**Data to examine**.
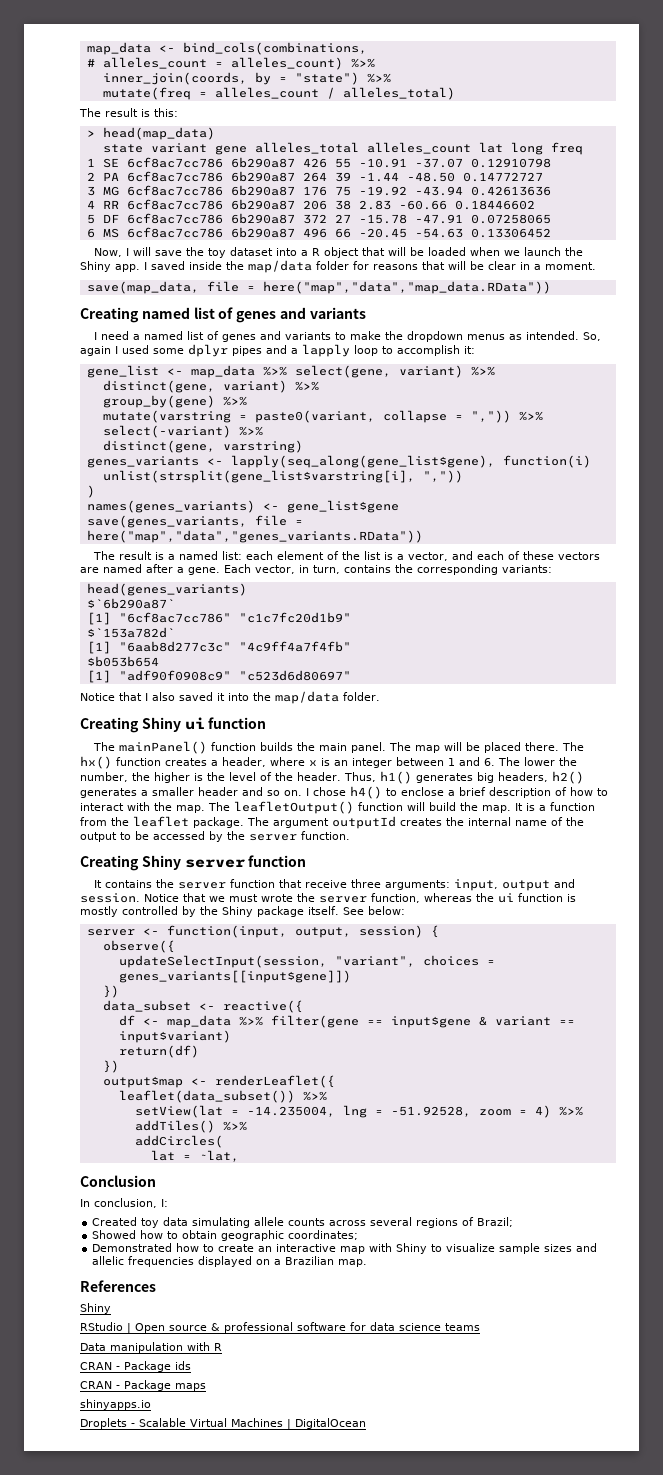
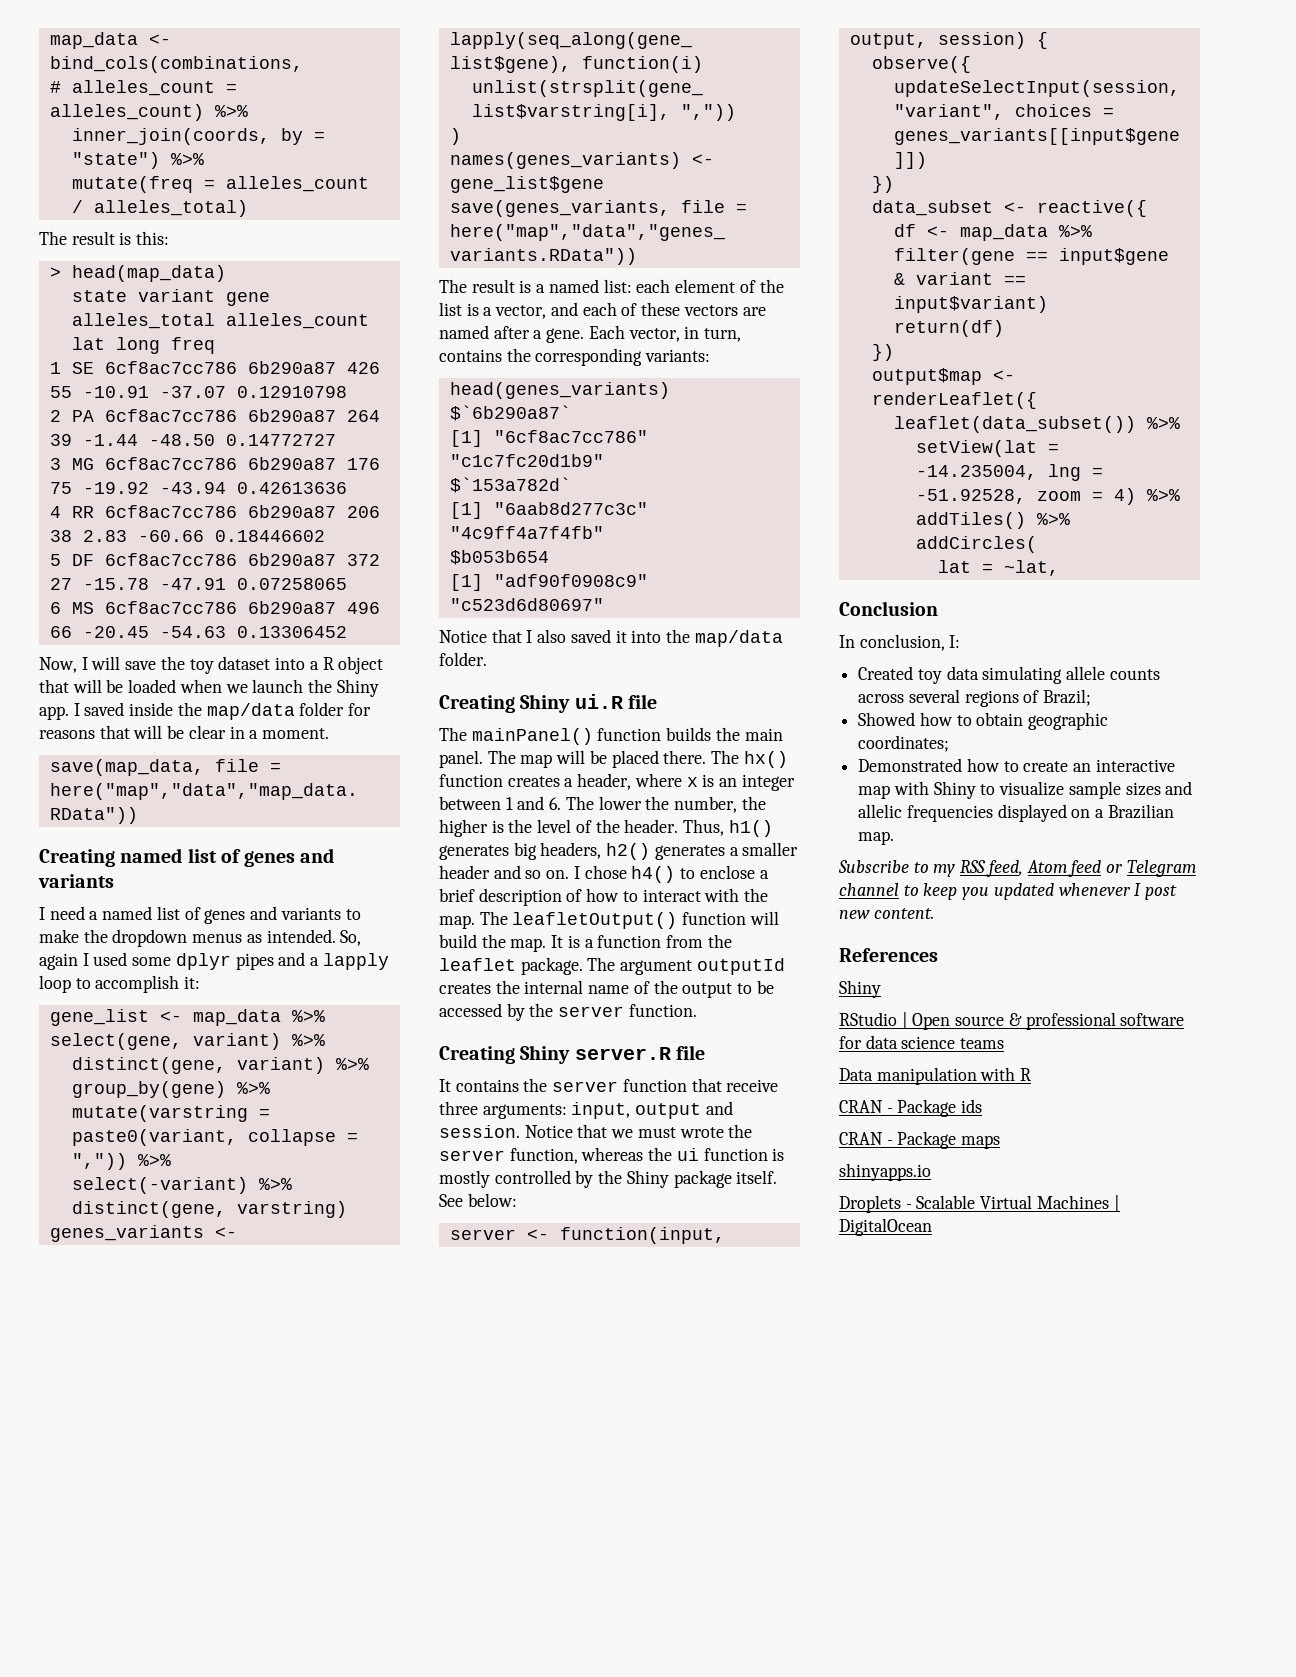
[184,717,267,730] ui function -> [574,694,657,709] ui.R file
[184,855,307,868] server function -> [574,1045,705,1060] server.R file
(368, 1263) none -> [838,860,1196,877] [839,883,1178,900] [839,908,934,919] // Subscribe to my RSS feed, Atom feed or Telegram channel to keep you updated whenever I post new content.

==

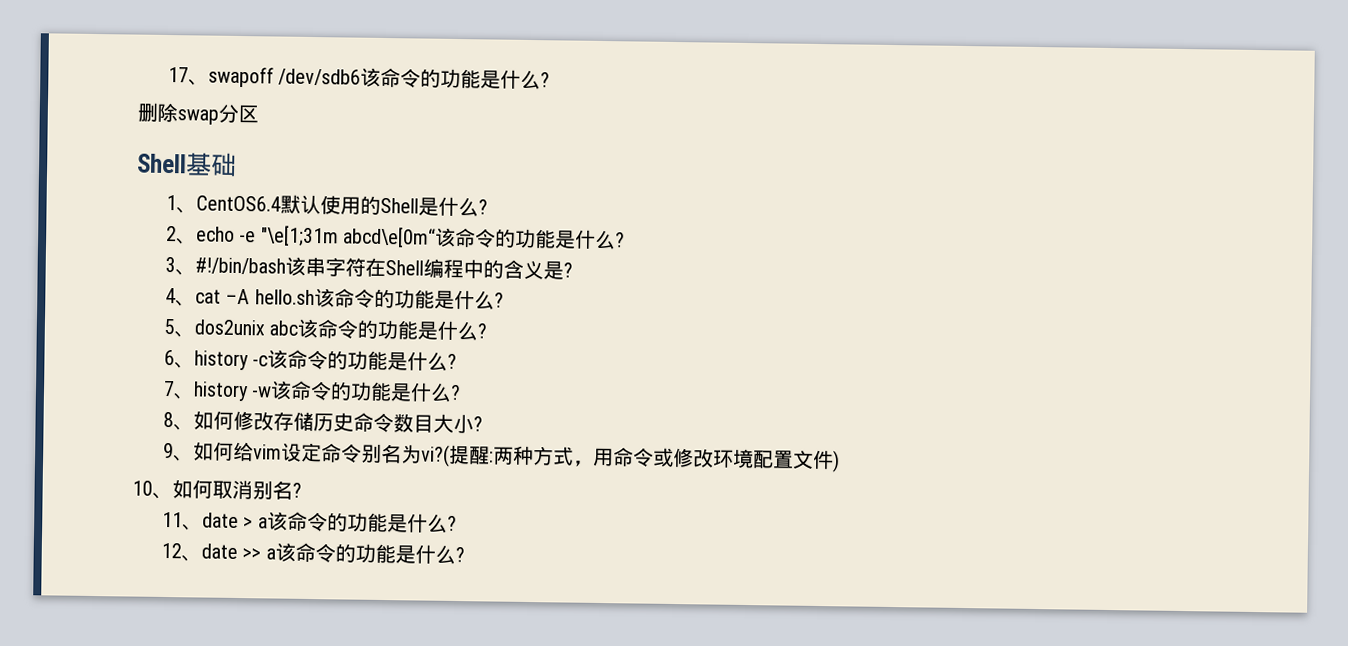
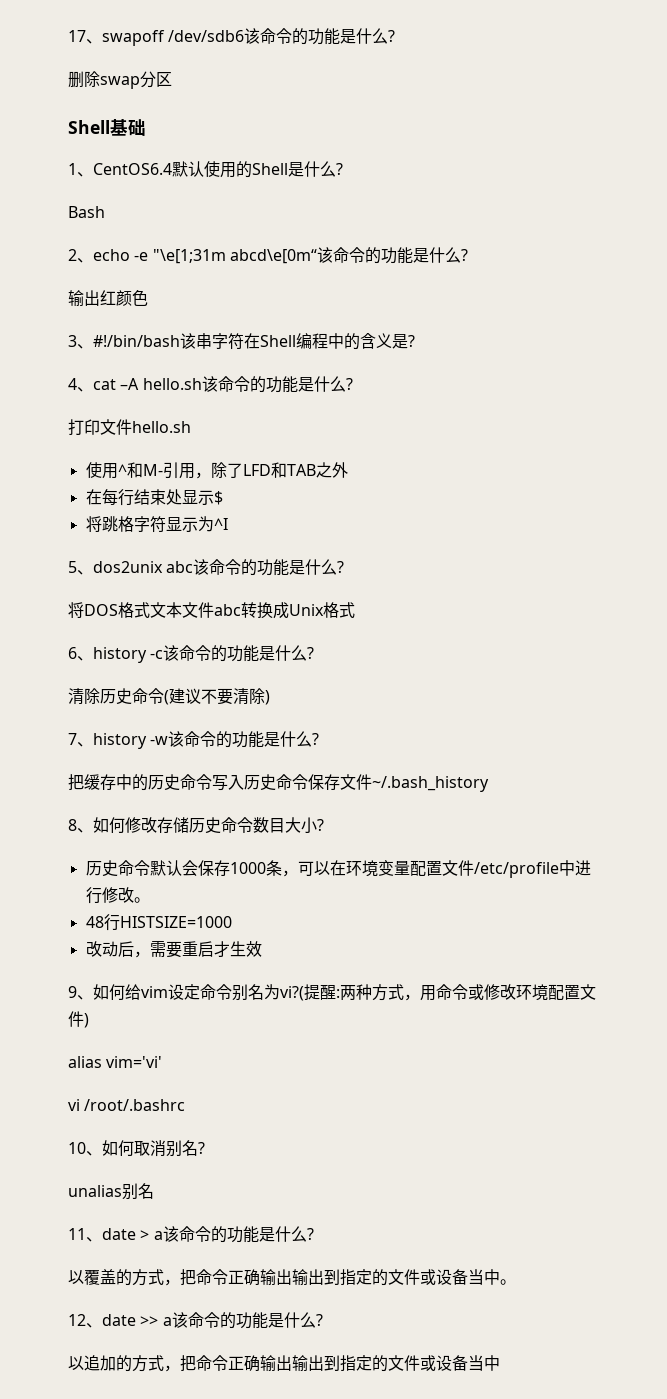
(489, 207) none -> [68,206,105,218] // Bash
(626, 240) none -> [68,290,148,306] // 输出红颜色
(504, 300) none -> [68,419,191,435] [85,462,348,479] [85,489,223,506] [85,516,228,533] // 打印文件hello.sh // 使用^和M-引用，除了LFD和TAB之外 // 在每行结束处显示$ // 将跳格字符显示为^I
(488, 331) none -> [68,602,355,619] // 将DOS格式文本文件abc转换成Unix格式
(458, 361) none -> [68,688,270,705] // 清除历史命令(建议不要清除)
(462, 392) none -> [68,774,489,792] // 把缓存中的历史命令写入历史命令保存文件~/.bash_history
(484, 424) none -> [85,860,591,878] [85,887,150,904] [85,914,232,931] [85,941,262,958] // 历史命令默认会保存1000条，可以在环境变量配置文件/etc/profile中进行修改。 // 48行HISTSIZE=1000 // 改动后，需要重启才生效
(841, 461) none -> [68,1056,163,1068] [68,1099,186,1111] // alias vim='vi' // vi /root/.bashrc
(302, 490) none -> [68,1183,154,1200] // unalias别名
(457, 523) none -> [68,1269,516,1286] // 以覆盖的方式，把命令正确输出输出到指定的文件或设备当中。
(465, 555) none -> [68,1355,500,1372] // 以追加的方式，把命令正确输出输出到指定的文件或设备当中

**Required action**. Count the lines in the listing where the string "把命令正确输出输出到指定的文件或设备当中" appears. Answer with the number only.

**Written answer**. 2